Les comparaisons systématiques avec "2001" dès qu'un film se déroule dans l'espace ayant tendance à me pomper l'ozone, je ne citerais à aucun moment l'oeuvre intouchable de Stanley Kubrick, la dépouille du maître ayant le postérieur suffisamment brillant à force de se le faire lécher depuis des années sans que j'en rajoute une couche. D'autant que la comparaison n'a pas lieu d'être, tant le nouveau film de Christopher Nolan n'entretient aucun rapport avec lui si l'on excepte une certaine ambition et des clins d'oeil plus amusés qu'autre chose.
On aura souvent reproché (parfois à raison) à Christopher Nolan une certaine froideur, comme si le cinéaste était tellement obnubilé par la complexité de ses scripts qu'il en oubliait de faire passer une des choses les plus importantes dans tout récit: l'émotion. C'est mettre bien vite de côté le fait que la majorité de ses oeuvres tournent avant toute chose autour de l'être humain, qu'il s'agisse d'un orphelin se transformant en justicier nocturne afin d'exorciser ses démons, d'un amnésique à la recherche de sa mémoire, d'une relecture du mythe d'Orphée ou de la rivalité obsessionnelle de deux prestidigitateurs.
A partir d'un ancien projet de Steven Spielberg (dont on reconnait la patte dans la première demie-heure), rédigé par son frère Jonathan d'après les travaux de l'astrophysicien Kip Thorne, Christopher Nolan parvient enfin à atteindre un haut degré d'émotion, abordant le sort de l'humanité toute entière par le biais de la bouleversante relation entre un père et sa fille. Derrière l'aspect titanesque du projet, Nolan accouche finalement d'un film étonnamment intimiste, frôlant même l'anti-spectaculaire.
Filmé à hauteur d'homme, "Interstellar" ne se prive cependant pas pour offrir des images pratiquement inédites sur grand écran, illustrant le vide spatial et l'isolement que cela implique avec une efficacité redoutable, merveille d'immersion rendue possible par la grâce d'un travail visuel et sonore remarquable.

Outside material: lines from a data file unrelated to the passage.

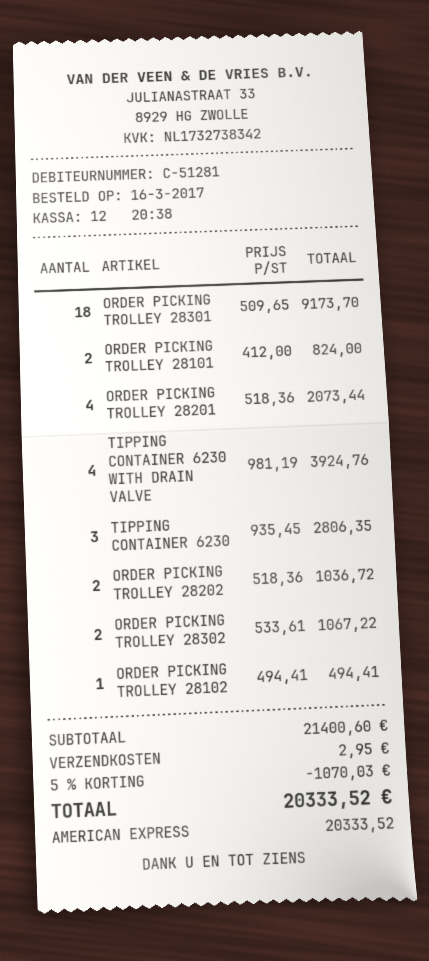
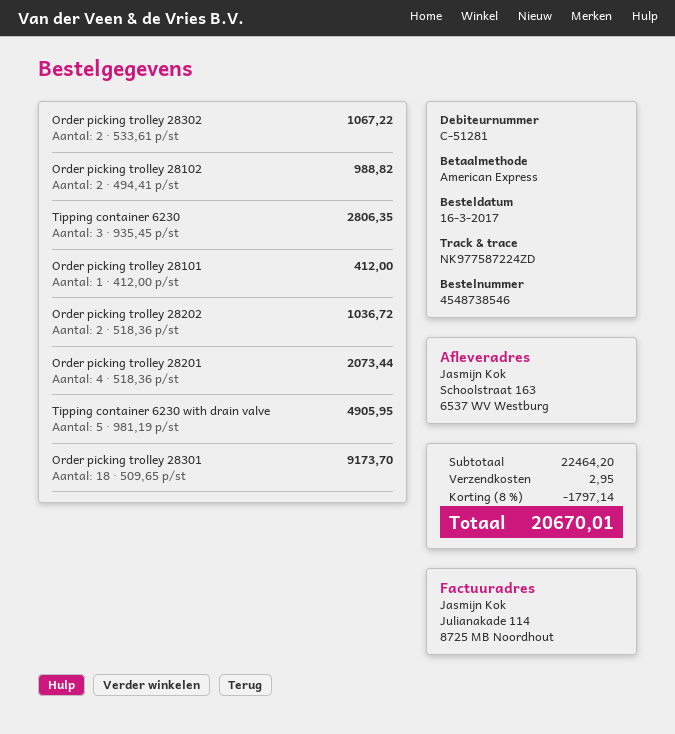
ORDER PICKING TROLLEY 28101: 2 x 412.00 = 824.00 -> 1 x 412.00 = 412.00
TIPPING CONTAINER 6230 WITH DRAIN VALVE: 4 x 981.19 = 3924.76 -> 5 x 981.19 = 4905.95
ORDER PICKING TROLLEY 28102: 1 x 494.41 = 494.41 -> 2 x 494.41 = 988.82
subtotal: 21400.60 -> 22464.20
discount: 5% = 1070.03 -> 8% = 1797.14
total: 20333.52 -> 20670.01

Bien qu'omniprésente, la superbe partition de Hans Zimmer est également à saluer, le compositeur donnant le meilleur de lui-même dans une sorte d'hommage (de pompage diront ses détracteurs) à Phillip Glass.
Le film de Nolan est cependant rempli à ras-bord de défauts, et il clair que beaucoup de spectateurs rejetteront l'expérience. La faute peut-être à quelques longueurs, à une surdose de dialogues parfois lourds, à un ou deux rebondissements paresseux et surtout, à un dernier acte demandant un minimum de crédulité de la part du public.
Malgré son imperfection évidente, "Interstellar" reste pour moi un film fascinant et cohérent dans sa démarche, une véritable proposition de cinéma à voir absolument sur grand écran. Et surtout, "Interstellar" est une histoire de filiation à vous fendre le coeur, interprétée avec force par un Matthew McConaughey une fois de plus impeccable.